┌──
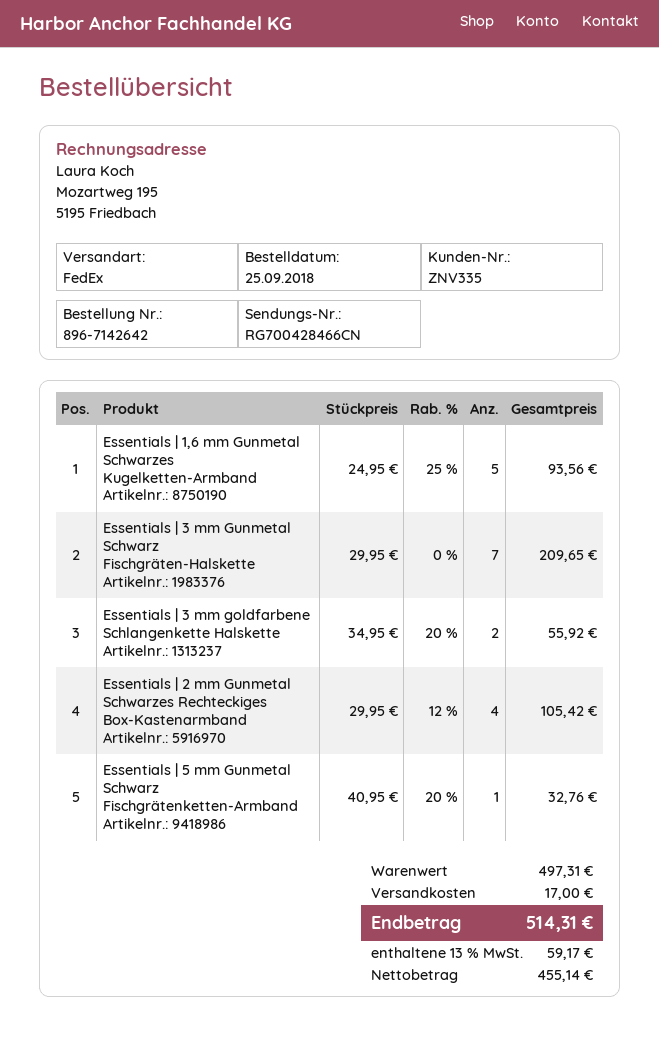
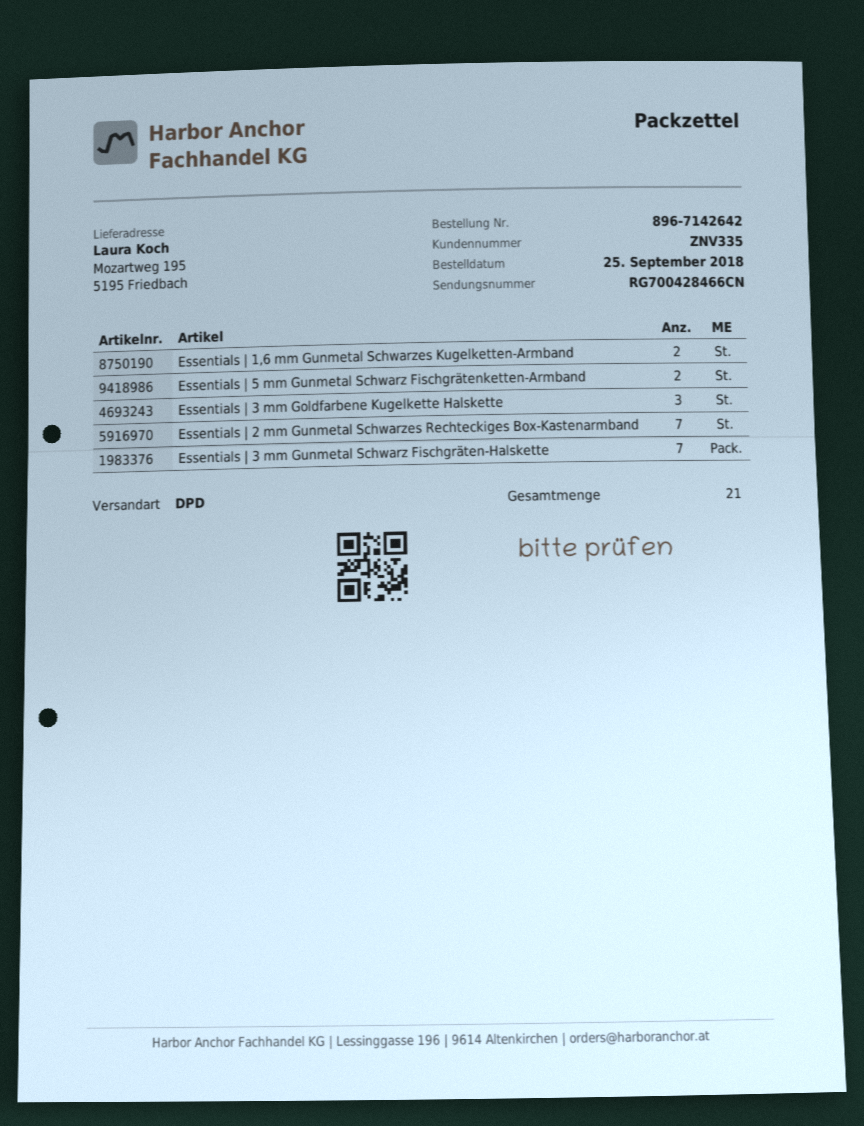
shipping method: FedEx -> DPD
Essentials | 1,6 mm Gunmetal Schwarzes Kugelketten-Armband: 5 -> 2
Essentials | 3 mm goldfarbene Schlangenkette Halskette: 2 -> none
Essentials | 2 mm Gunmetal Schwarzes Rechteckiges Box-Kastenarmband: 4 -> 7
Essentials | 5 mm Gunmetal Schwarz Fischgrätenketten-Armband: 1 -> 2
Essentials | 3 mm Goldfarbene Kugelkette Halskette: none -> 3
└──
┌──
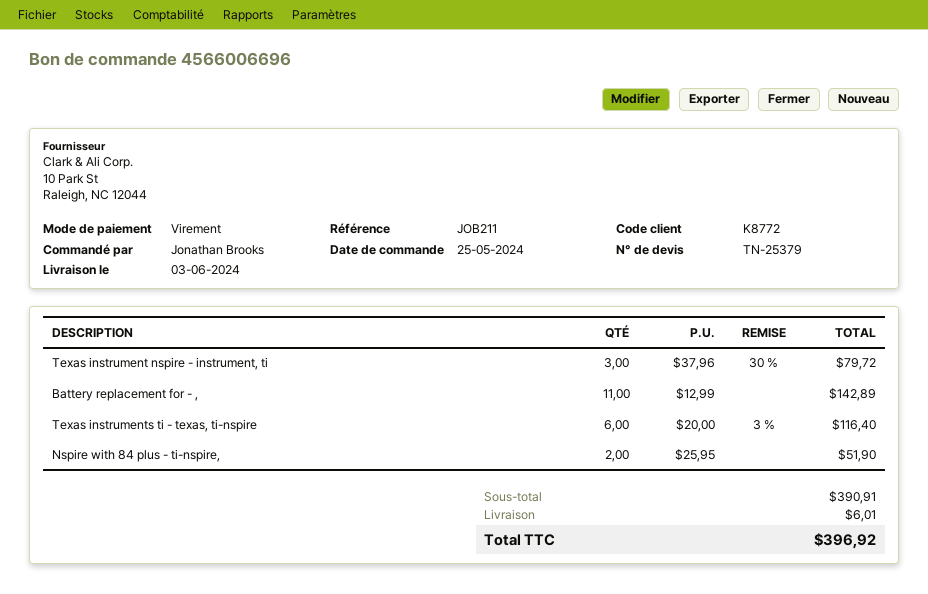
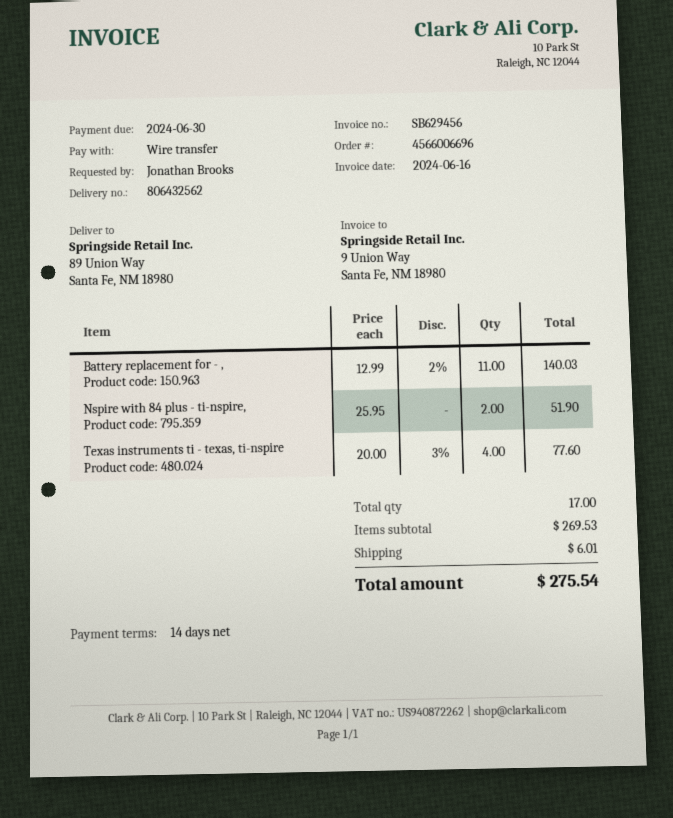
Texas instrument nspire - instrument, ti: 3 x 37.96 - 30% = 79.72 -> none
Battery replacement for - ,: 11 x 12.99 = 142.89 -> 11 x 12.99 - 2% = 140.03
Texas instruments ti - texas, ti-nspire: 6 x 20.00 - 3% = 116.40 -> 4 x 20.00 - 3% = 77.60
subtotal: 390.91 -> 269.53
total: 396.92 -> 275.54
└──
WORK TASK: What lines above contain the word "Halskette"? Return each such line.

RESULT BELOW:
Essentials | 3 mm goldfarbene Schlangenkette Halskette: 2 -> none
Essentials | 3 mm Goldfarbene Kugelkette Halskette: none -> 3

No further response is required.